Had that happened, they’d just have remembered the sensational 277 at Sydney or what was in ‘94, the glorious 375, also at Antigua, a knock with which Lara overtook Sir Sobers.

Most would’ve conveniently stated that Lara, forever the inveterate lover of big innings had nothing more to offer. That the show was over, the romancing was done and that there was no fuel left in the tank.

And yet despite facing the imminent danger of the situation, finding himself in midst of something that wasn’t make or break but essentially pointed to a breakdown from cricket, Brian Lara hit 400 unbeaten runs.

He resorted pride in the Caribbean, found the long lost belief for his team that had perhaps forgotten how to avoid the humiliation that was a Test drubbing and most importantly, crowned himself a champion of the world cricket.

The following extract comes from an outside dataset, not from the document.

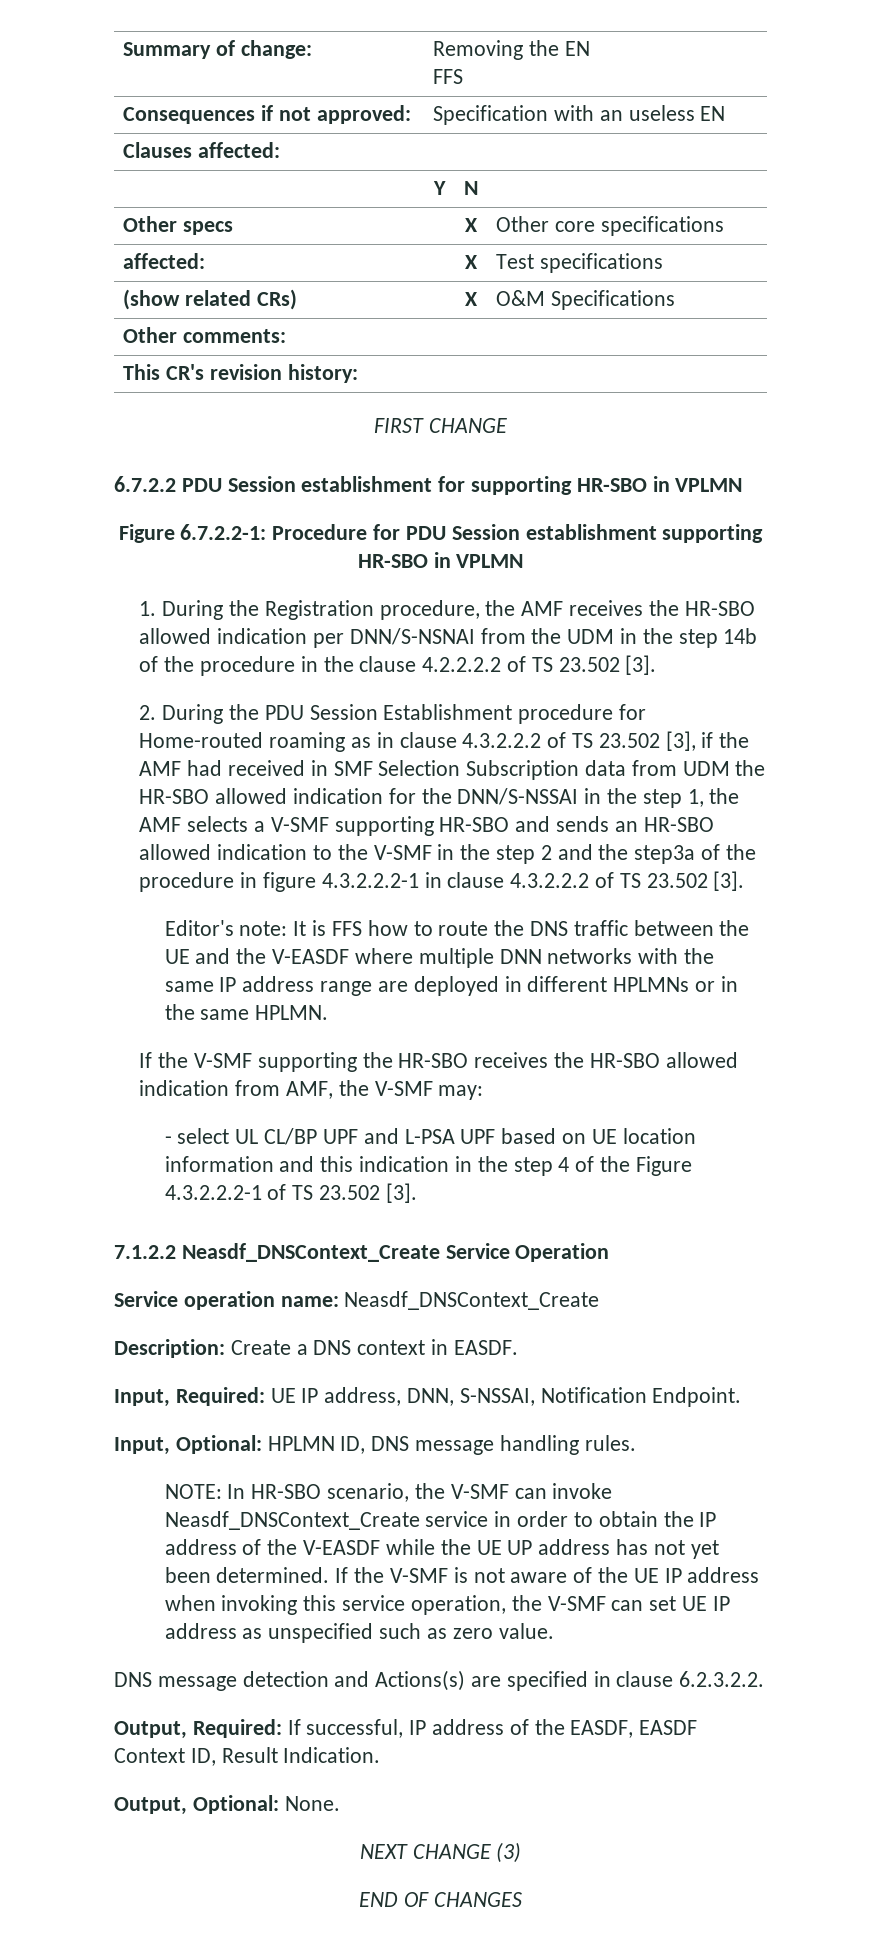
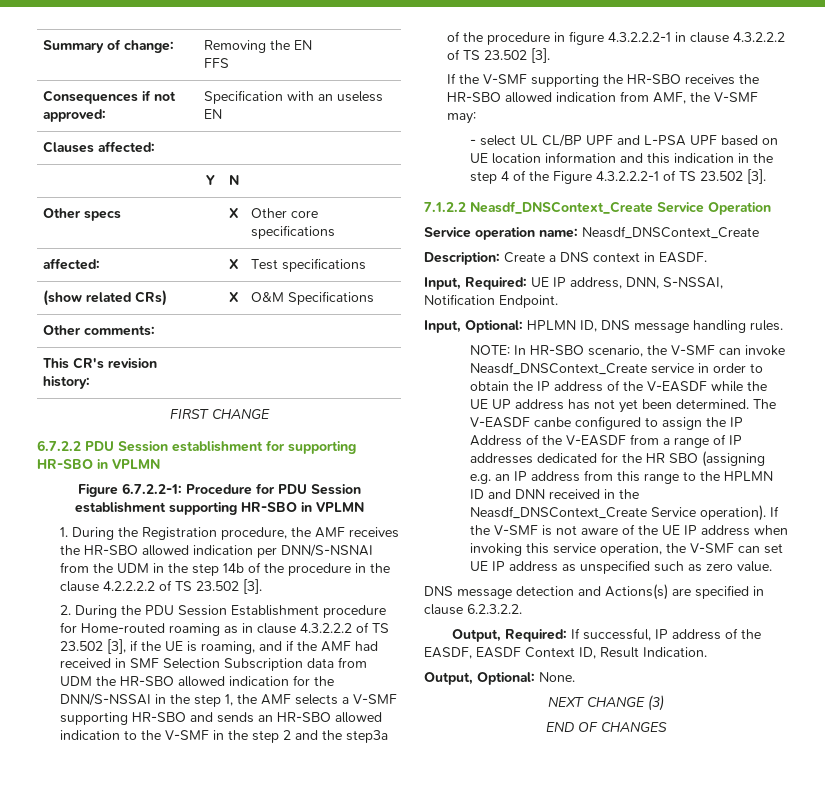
- 2. During the PDU Session Establishment procedure for Home-routed roaming as in clause 4.3.2.2.2 of TS 23.502 [3], if the AMF had received in SMF Selection Subscription data from UDM the HR-SBO allowed indication for the DNN/S-NSSAI in the step 1, the AMF selects a V-SMF supporting HR-SBO and sends an HR-SBO allowed indication to the V-SMF in the step 2 and the step3a of the procedure in figure 4.3.2.2.2-1 in clause 4.3.2.2.2 of TS 23.502 [3].
+ 2. During the PDU Session Establishment procedure for Home-routed roaming as in clause 4.3.2.2.2 of TS 23.502 [3], if the UE is roaming, and if the AMF had received in SMF Selection Subscription data from UDM the HR-SBO allowed indication for the DNN/S-NSSAI in the step 1, the AMF selects a V-SMF supporting HR-SBO and sends an HR-SBO allowed indication to the V-SMF in the step 2 and the step3a of the procedure in figure 4.3.2.2.2-1 in clause 4.3.2.2.2 of TS 23.502 [3].
- Editor's note: It is FFS how to route the DNS traffic between the UE and the V-EASDF where multiple DNN networks with the same IP address range are deployed in different HPLMNs or in the same HPLMN.
+ The V-EASDF canbe configured to assign the IP Address of the V-EASDF from a range of IP addresses dedicated for the HR SBO (assigning e.g. an IP address from this range to the HPLMN ID and DNN received in the Neasdf_DNSContext_Create Service operation).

He did that at a time when he was, unquestionably, at the lowest ebb of his life and had nothing to fall back on instead of past glory.

Perhaps that is what underlines the significance of Brian Lara’s 400 at Antigua and it’s that each time the left-hander found himself cornered he counter-attacked bravely.

The old adage goes that a wounded tiger is even more dangerous than an unhurt predator.

Lara on April 12 was the predator that had been scarred all series by an England that perhaps saw none of what was to happen to their bowlers.

Had no premonition of it whatsoever.

Decades will come and go and there’ll be plenty of chatter about how Pollard made hitting big sixes a common habit. They’ll talk – and rightly so- about Gayle storm, the likes of which took down Proteas in the first T20 World Cup contest ever.

But when talk will happen as to who saved West Indies cricket and with it, his own career, many a time from the brink of despair, you’ll not hear a word about the white ball Casanovas; only one name will fill the room with boundless joy.

Brian Charles Lara of Port of Spain!

It’s not just the 400 runs that Brian Lara produced that earned West Indies a draw, a hard-fought result that was perhaps, how badly they performed, sweet like victory.

It was the magnitude of focus that Lara displayed and against overwhelming odds that paints a beautiful portrait called 400 not out with colours of courage.

When Lara swept Batty to fine leg and brought up what has since remained cricket’s only quadruple century, he’d have faced his 582nd delivery of the Test match.

He’d soon complete 776 minutes at the crease. No other West Indian has spent more time batting in the middle in a single Test knock ever since.

Why Lara occupies a regal seat amid the pantheon of greats is that each time he was confronted with body blows he’d wreck the opposition causing double the harm.

His batting, beautiful, artistic, arresting that it was, wasn’t about vengeance as such; it was about upholding the beautiful art of batsmanship, it was experiencing the highs whilst enduring the hurt.

It was about giving hope to the begrudged Caribbean fan to remain seated and not vacant the stands.

That is why what Lara did back in 2004, and much too admirably that even as some of his contemporaries have reserved scorn ; perhaps out of frustration), much of the world has saluted what was a truly heroic effort given we’ve never come to see another magnanimous knock ever again.